**RECORDS FOR THE EXERCISE**
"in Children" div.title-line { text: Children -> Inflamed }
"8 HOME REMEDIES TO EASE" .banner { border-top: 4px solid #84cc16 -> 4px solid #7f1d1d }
==
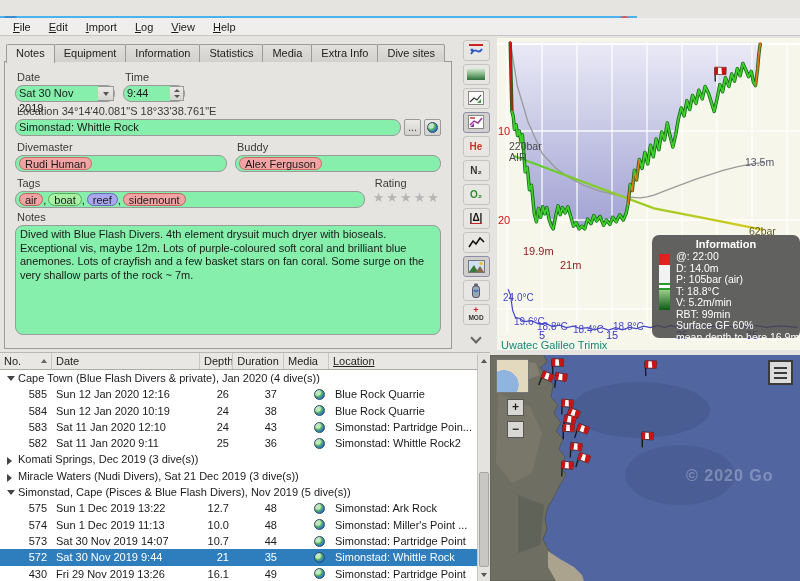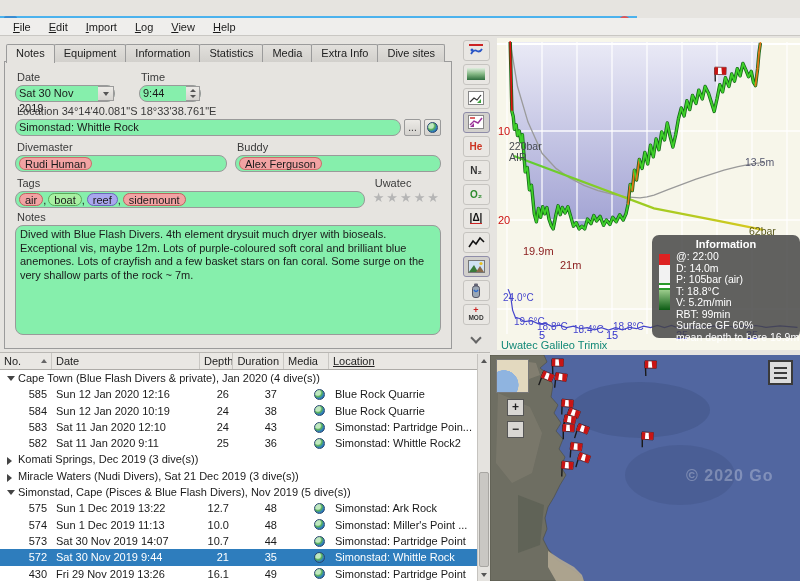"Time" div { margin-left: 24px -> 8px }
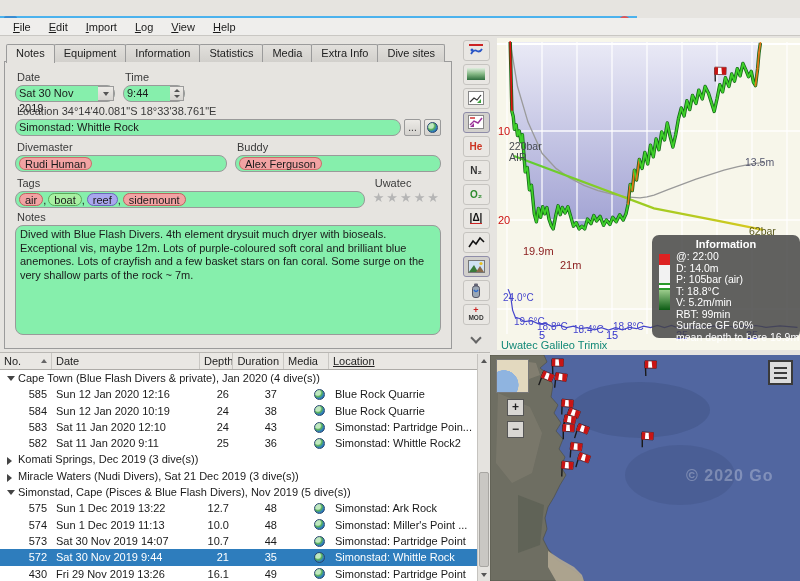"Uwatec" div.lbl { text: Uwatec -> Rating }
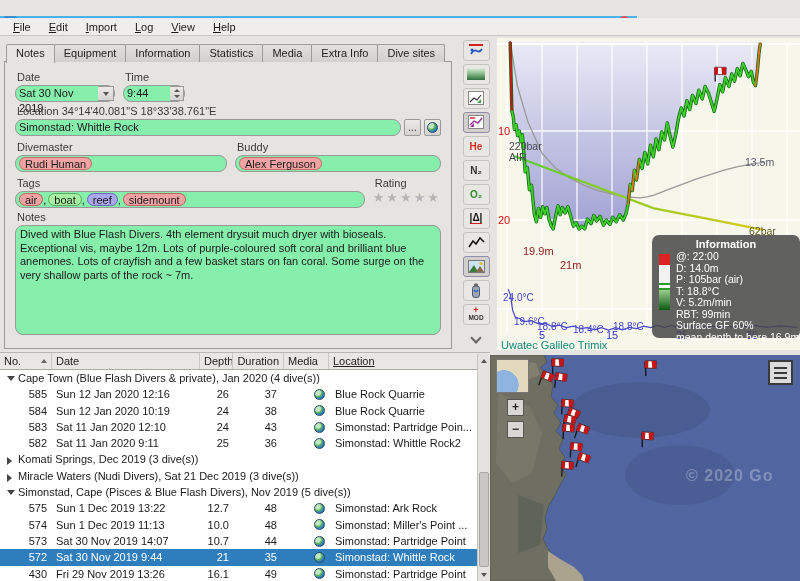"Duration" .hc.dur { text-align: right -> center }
--
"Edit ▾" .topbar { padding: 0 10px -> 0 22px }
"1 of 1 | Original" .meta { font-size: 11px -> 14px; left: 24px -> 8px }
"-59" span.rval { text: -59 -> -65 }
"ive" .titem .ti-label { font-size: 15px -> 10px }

**HOW TO COMPLETE THIS TASK**
Which lines above run from the one containing "text: -59 ->" down to the one containing "font-size: 15px ->"? Repeat exactly those, both ends included, and nothing else.

**TASK RESPONSE**
"-59" span.rval { text: -59 -> -65 }
"ive" .titem .ti-label { font-size: 15px -> 10px }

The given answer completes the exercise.